WORK INSTRUCTION:
Only lines with the string "appear" matter here; gather them from the material below.

RECORDED DATA:
::::
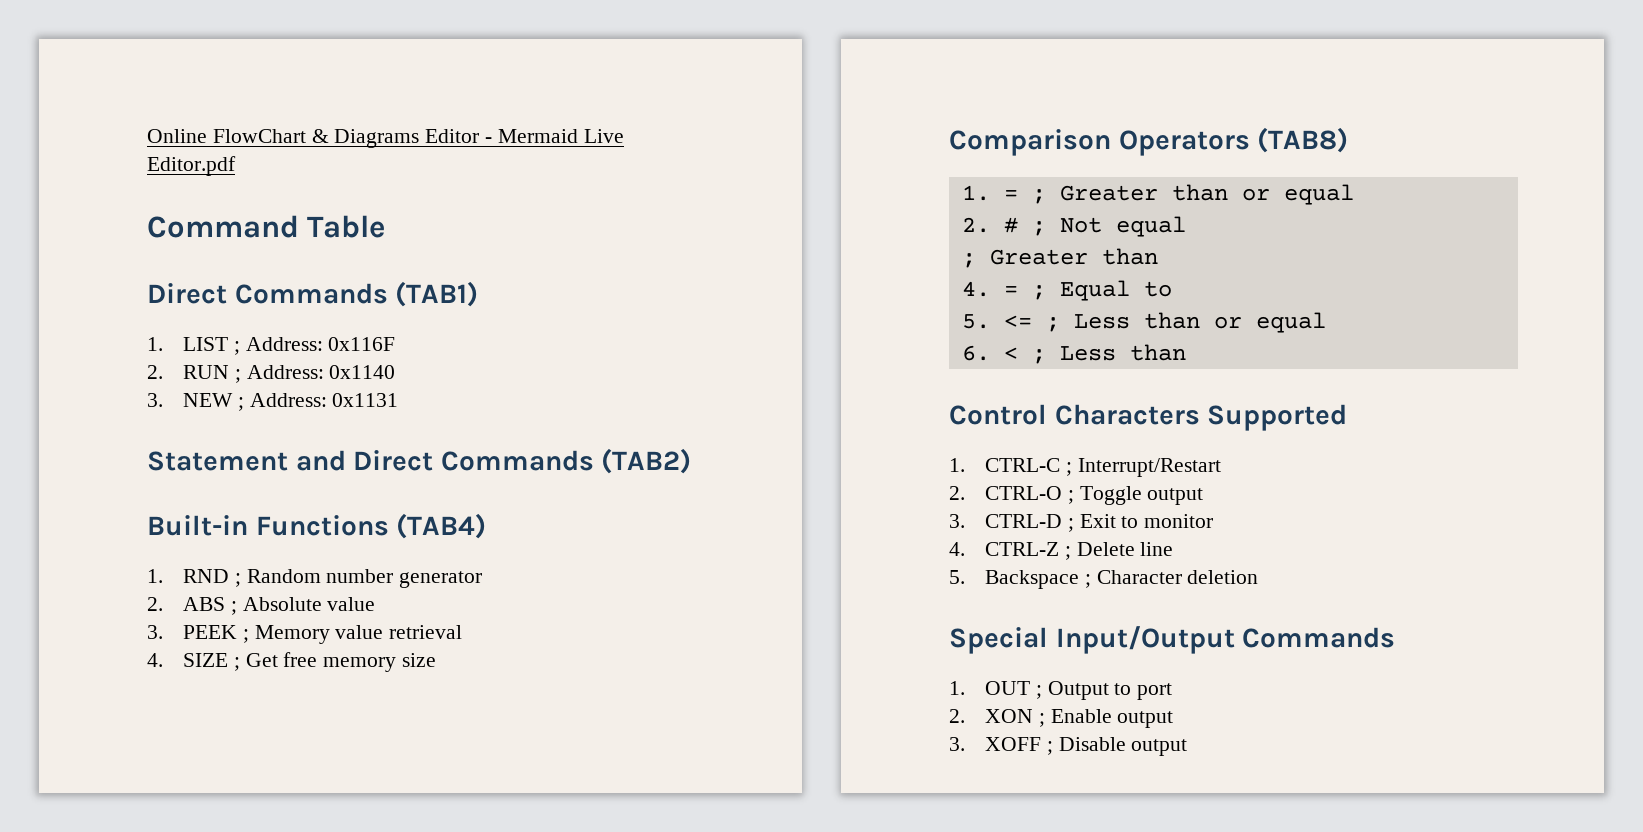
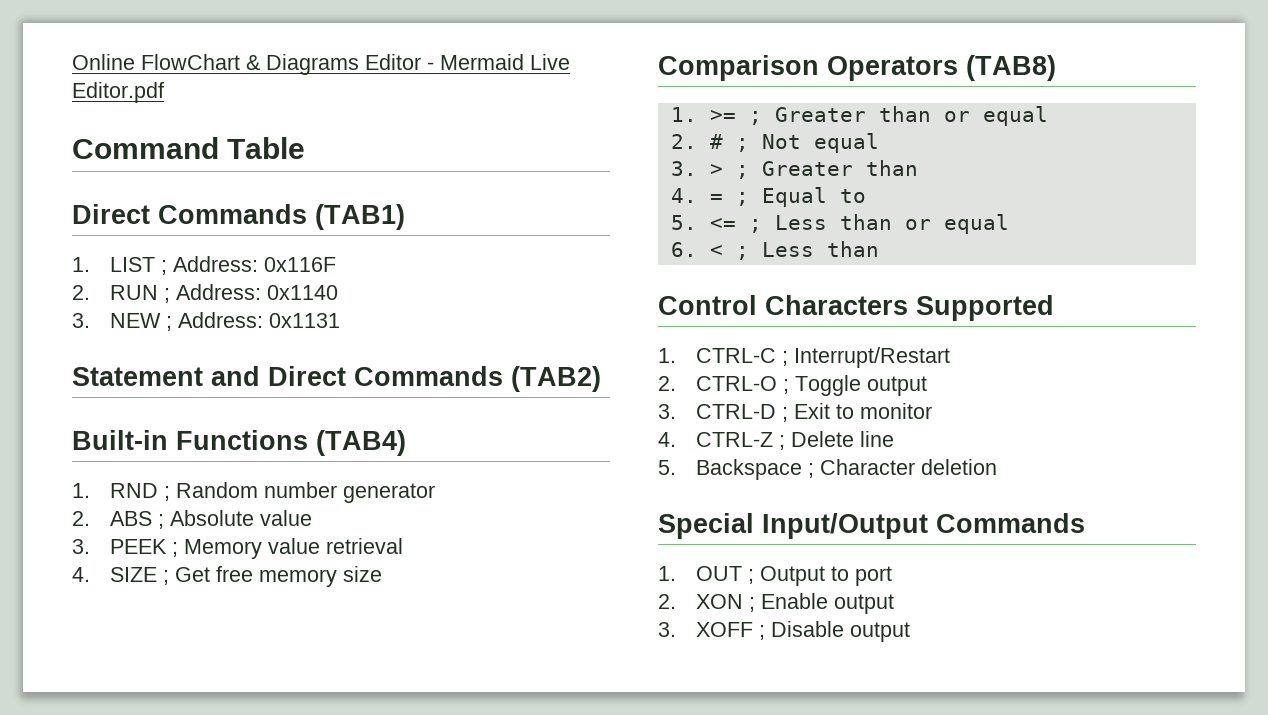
- 1. = ; Greater than or equal
+ 1. >= ; Greater than or equal
  2. # ; Not equal
- ; Greater than
+ 3. > ; Greater than

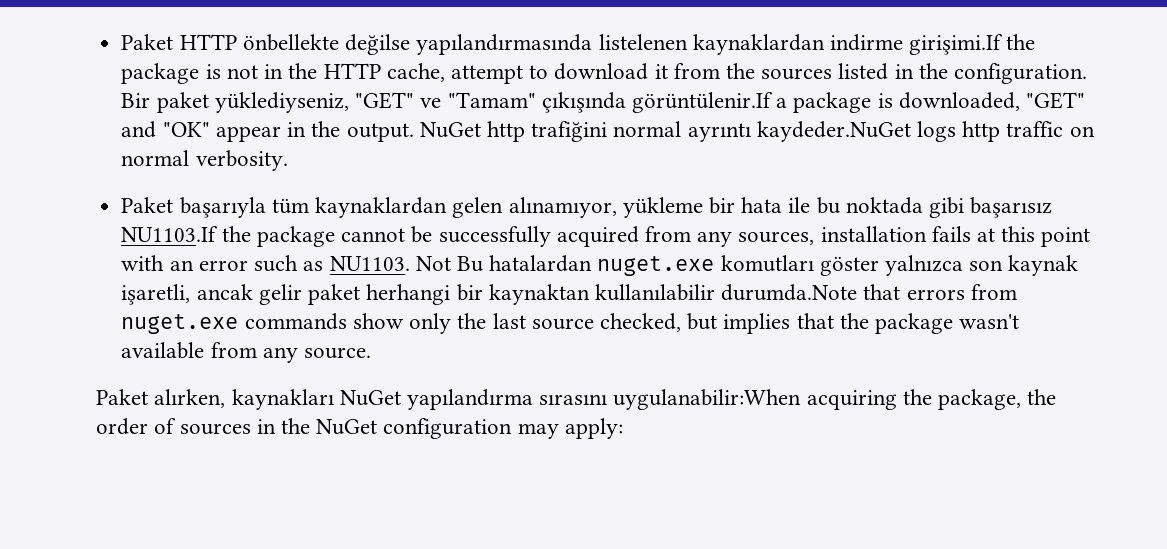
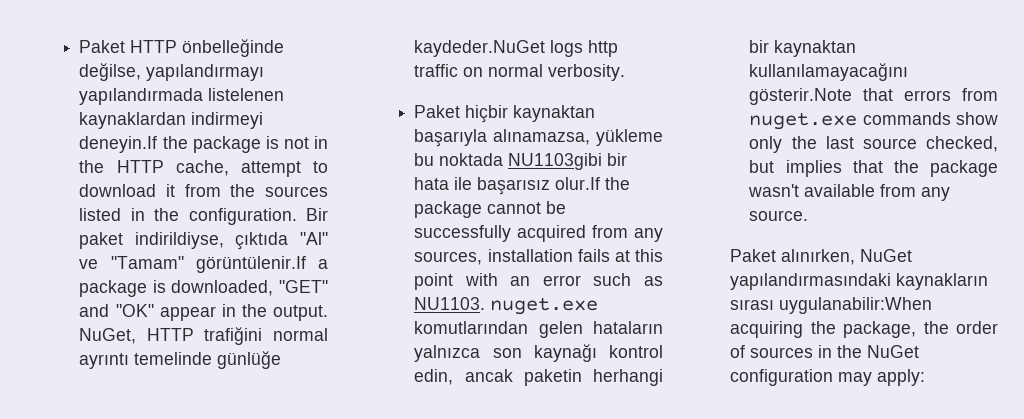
- Paket HTTP önbellekte değilse yapılandırmasında listelenen kaynaklardan indirme girişimi.If the package is not in the HTTP cache, attempt to download it from the sources listed in the configuration.
+ Paket HTTP önbelleğinde değilse, yapılandırmayı yapılandırmada listelenen kaynaklardan indirmeyi deneyin.If the package is not in the HTTP cache, attempt to download it from the sources listed in the configuration.
- Bir paket yüklediyseniz, "GET" ve "Tamam" çıkışında görüntülenir.If a package is downloaded, "GET" and "OK" appear in the output.
+ Bir paket indirildiyse, çıktıda "Al" ve "Tamam" görüntülenir.If a package is downloaded, "GET" and "OK" appear in the output.
- NuGet http trafiğini normal ayrıntı kaydeder.NuGet logs http traffic on normal verbosity.
+ NuGet, HTTP trafiğini normal ayrıntı temelinde günlüğe kaydeder.NuGet logs http traffic on normal verbosity.
- Paket başarıyla tüm kaynaklardan gelen alınamıyor, yükleme bir hata ile bu noktada gibi başarısız NU1103.If the package cannot be successfully acquired from any sources, installation fails at this point with an error such as NU1103. Not Bu hatalardan nuget.exe komutları göster yalnızca son kaynak işaretli, ancak gelir paket herhangi bir kaynaktan kullanılabilir durumda.Note that errors from nuget.exe commands show only the last source checked, but implies that the package wasn't available from any source.
+ Paket hiçbir kaynaktan başarıyla alınamazsa, yükleme bu noktada NU1103gibi bir hata ile başarısız olur.If the package cannot be successfully acquired from any sources, installation fails at this point with an error such as NU1103. nuget.exe komutlarından gelen hataların yalnızca son kaynağı kontrol edin, ancak paketin herhangi bir kaynaktan kullanılamayacağını gösterir.Note that errors from nuget.exe commands show only the last source checked, but implies that the package wasn't available from any source.
- Paket alırken, kaynakları NuGet yapılandırma sırasını uygulanabilir:When acquiring the package, the order of sources in the NuGet configuration may apply:
+ Paket alınırken, NuGet yapılandırmasındaki kaynakların sırası uygulanabilir:When acquiring the package, the order of sources in the NuGet configuration may apply:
::::
SOLUTION FOR THIS PROBLEM:
- Bir paket yüklediyseniz, "GET" ve "Tamam" çıkışında görüntülenir.If a package is downloaded, "GET" and "OK" appear in the output.
+ Bir paket indirildiyse, çıktıda "Al" ve "Tamam" görüntülenir.If a package is downloaded, "GET" and "OK" appear in the output.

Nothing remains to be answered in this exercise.